- TASK DETAILS:
Give back the lines below exactly, but do not include any pictures.

○ ○ ○ ○

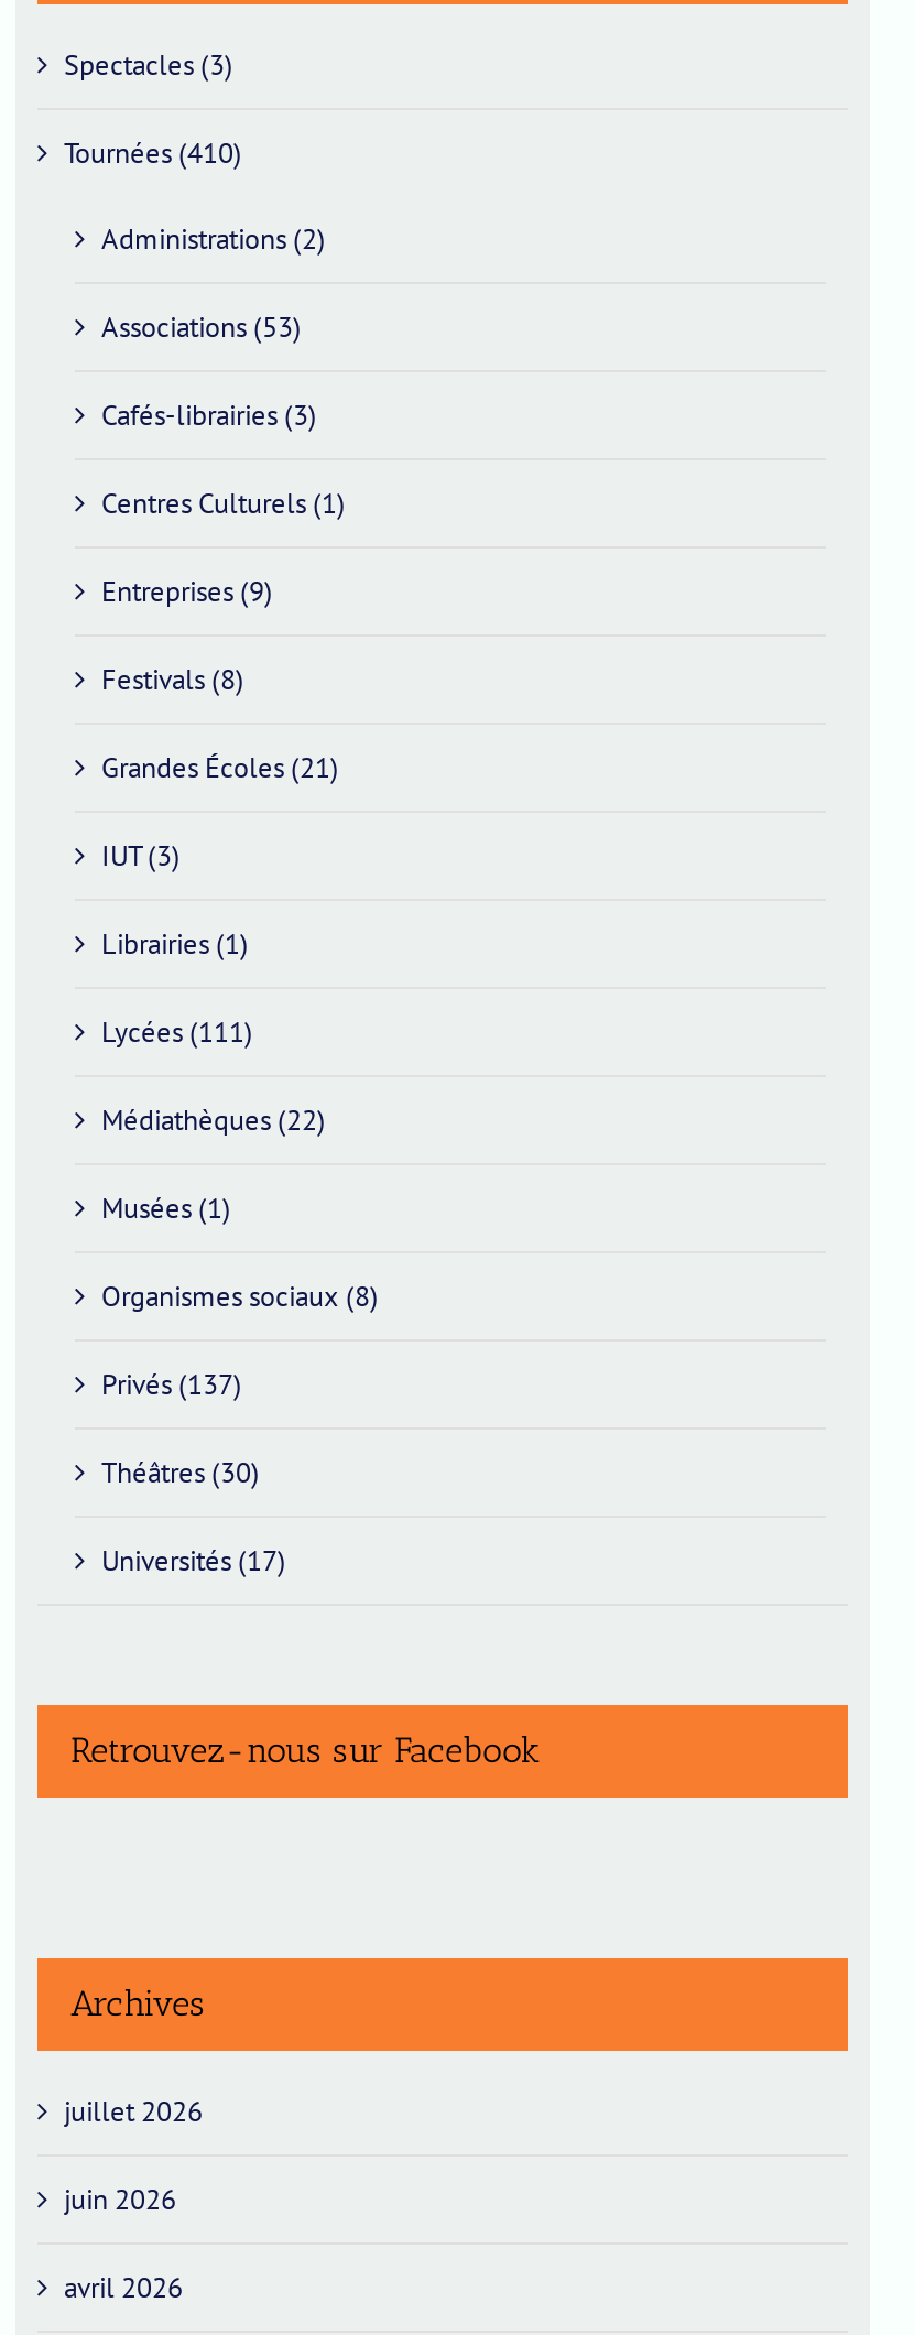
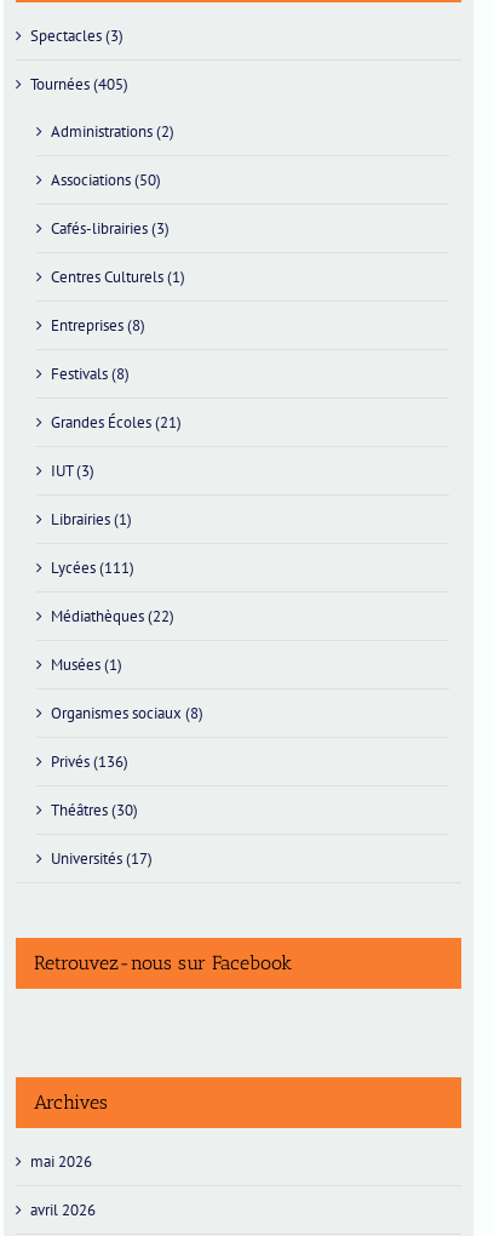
[64,134,242,171] Tournées (410) -> [30,74,128,94] Tournées (405)
[101,308,302,345] Associations (53) -> [51,169,161,190] Associations (50)
[101,572,273,610] Entreprises (9) -> [51,315,145,335] Entreprises (8)
[101,1365,242,1403] Privés (137) -> [51,751,128,772] Privés (136)
[64,2092,203,2218] juillet 2026 | juin 2026 -> [30,1151,92,1172] mai 2026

○ ○ ○ ○

- YOUR SOLUTION:
[64,134,242,171] Tournées (410) -> [30,74,128,94] Tournées (405)
[101,308,302,345] Associations (53) -> [51,169,161,190] Associations (50)
[101,572,273,610] Entreprises (9) -> [51,315,145,335] Entreprises (8)
[101,1365,242,1403] Privés (137) -> [51,751,128,772] Privés (136)
[64,2092,203,2218] juillet 2026 | juin 2026 -> [30,1151,92,1172] mai 2026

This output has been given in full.